Selon le Centre for Business and Economic Research, les bonus devraient atteindre 7 milliards de livres (8,2 milliards d'euros) cette année. Certes, c'est en légère baisse par rapport à l'an dernier (7,3 milliards de livres), c'est beaucoup moins qu'au pic de 2007 (11,5 milliards de livres), mais c'est tout de même mieux qu'en 2002 et 2003 et au même niveau qu'en 2004, année florissante. Stuart Fraser, courtier de profession, n'est pas un homme à se boucher le nez face au montant astronomique des bonus. Simplement, il pense que le sujet demeure encore trop sensible, et qu'il serait contre-productif d'y revenir trop tôt.

Depuis deux ans, ce vieux loup de la City a pesé de tout son poids pour convaincre le gouvernement britannique de ne pas imposer trop de sanctions contre le secteur financier. Après une période tendue, il commence à se détendre. « Je suis plus optimiste qu'il y a douze mois, confie-t-il. L'horizon réglementaire est plus clair. »

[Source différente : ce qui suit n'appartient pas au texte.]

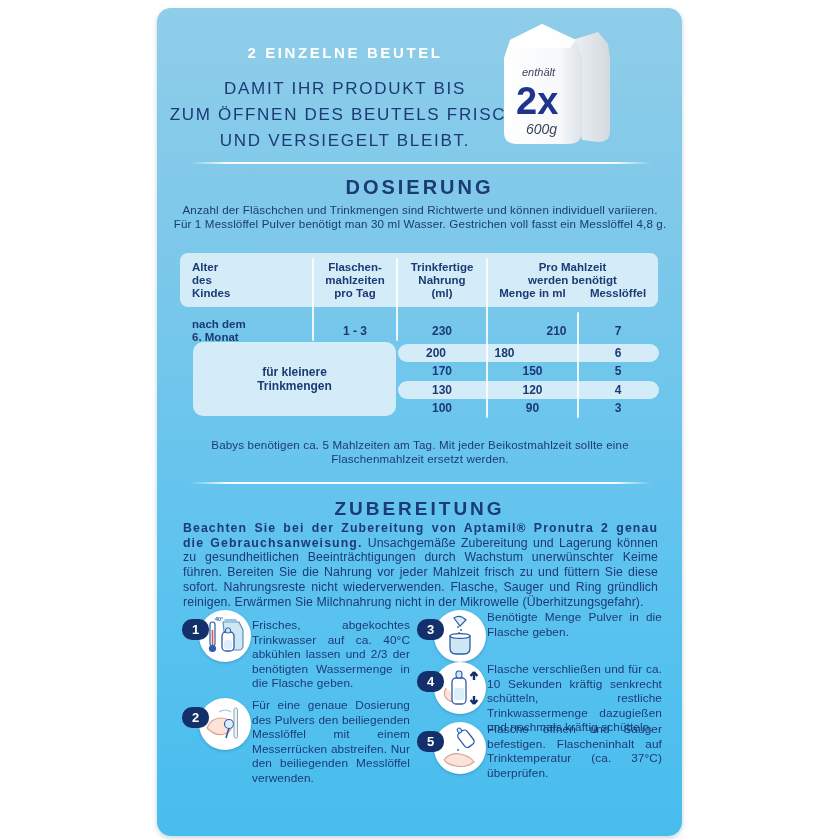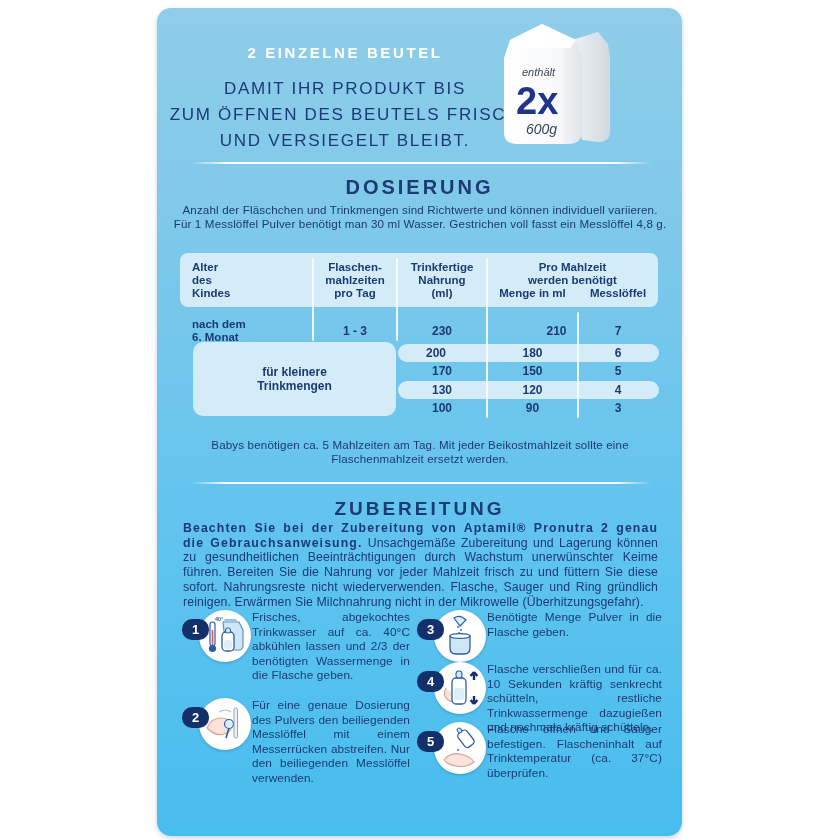"180" div.abs { left: 487px -> 459px }
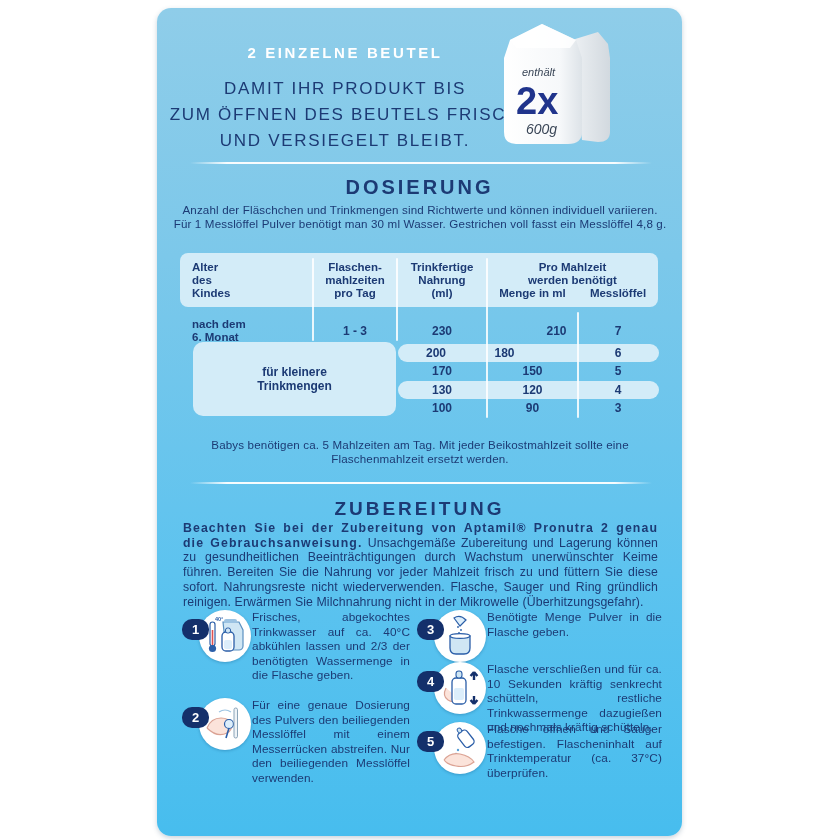"Frisches, abgekochtes Trinkwasser auf" div.step-text { margin-top: none -> 8px }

Il estime cependant que ce soulagement est encore fragile. « La place de la City dans le monde de la finance n'est pas irréversible », prévient-il. Malheureusement pour lui, la modération à laquelle il appelle les grands établissements financiers ne semble guère entendue. La nomination de Bob Diamond à la tête de Barclays le prouve : le richissime Américain sera payé un maximum de... 13 millions d'euros, dont plus de 11 millions de bonus. À moins, bien entendu, d'une révolution. Or, celle-ci a semblé se dessiner. Début novembre, il a été révélé que les grandes banques menaient en secret des négociations pour tenter de réduire les bonus à environ 4 milliards de livres (4,7 milliards d'euros). Cela leur permettrait de baisser les émoluments de leurs banquiers sans (trop) risquer de perdre leurs meilleurs éléments. Au passage, cela soulagerait plus d'un dirigeant de banque, qui a longtemps souffert d'un chantage de ses propres stars : « Payez-moi plus ou je pars chez le concurrent. » C'est ce genre d'argument qui avait mené à la création des « bonus garantis », un bel oxymore financier. Il n'y a cependant pour l'instant aucun signe d'accord, d'autant plus que cela serait probablement illégal, s'apparentant à une entente entre concurrents. Si bien que début 2011, faites attention si vous traversez une voie ferrée du côté de Londres : un accident est si vite arrivé.